PROMPT:
Within the records below, find each line with the word "server" and copy it out.

PROVIDED INFORMATION:
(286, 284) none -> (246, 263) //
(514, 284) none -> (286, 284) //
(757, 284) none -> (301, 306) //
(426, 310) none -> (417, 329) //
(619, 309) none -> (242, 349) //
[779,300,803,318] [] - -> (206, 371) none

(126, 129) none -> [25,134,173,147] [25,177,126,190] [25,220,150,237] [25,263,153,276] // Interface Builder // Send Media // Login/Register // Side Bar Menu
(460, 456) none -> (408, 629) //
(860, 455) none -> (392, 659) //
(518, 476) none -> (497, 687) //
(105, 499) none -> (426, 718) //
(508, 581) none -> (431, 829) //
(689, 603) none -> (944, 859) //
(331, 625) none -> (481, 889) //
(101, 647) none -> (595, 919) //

...

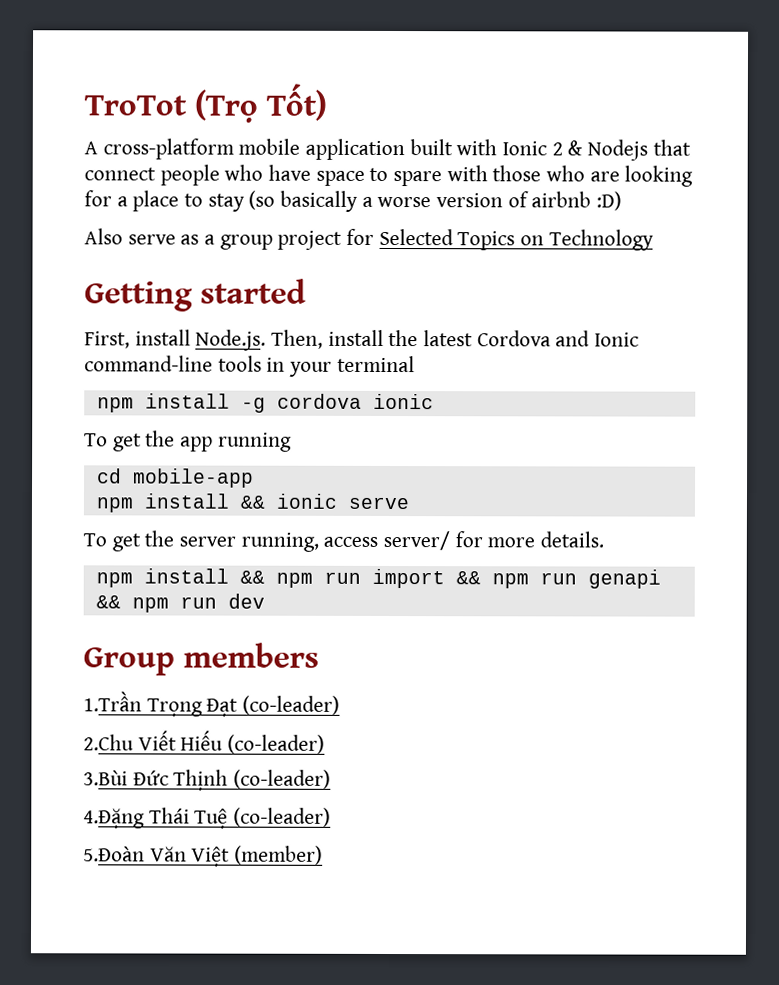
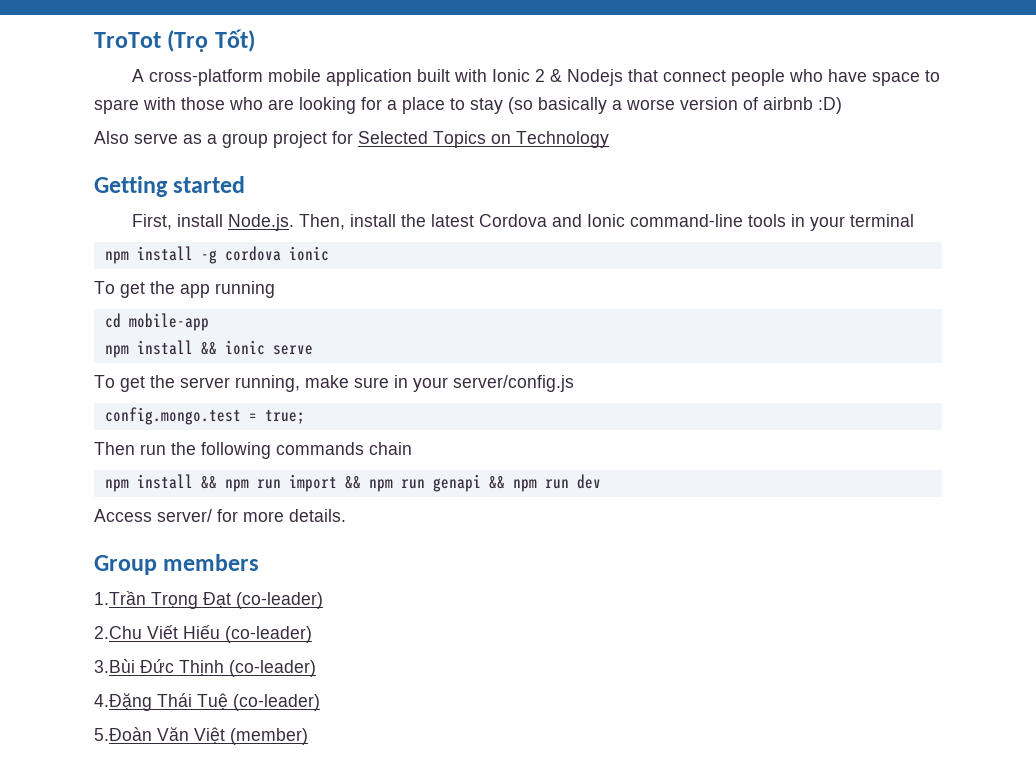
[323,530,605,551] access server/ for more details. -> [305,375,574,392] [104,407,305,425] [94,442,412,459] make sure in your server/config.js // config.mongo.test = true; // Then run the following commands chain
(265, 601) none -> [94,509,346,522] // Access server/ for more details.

RESULT FOR THIS EXERCISE:
[323,530,605,551] access server/ for more details. -> [305,375,574,392] [104,407,305,425] [94,442,412,459] make sure in your server/config.js // config.mongo.test = true; // Then run the following commands chain
(265, 601) none -> [94,509,346,522] // Access server/ for more details.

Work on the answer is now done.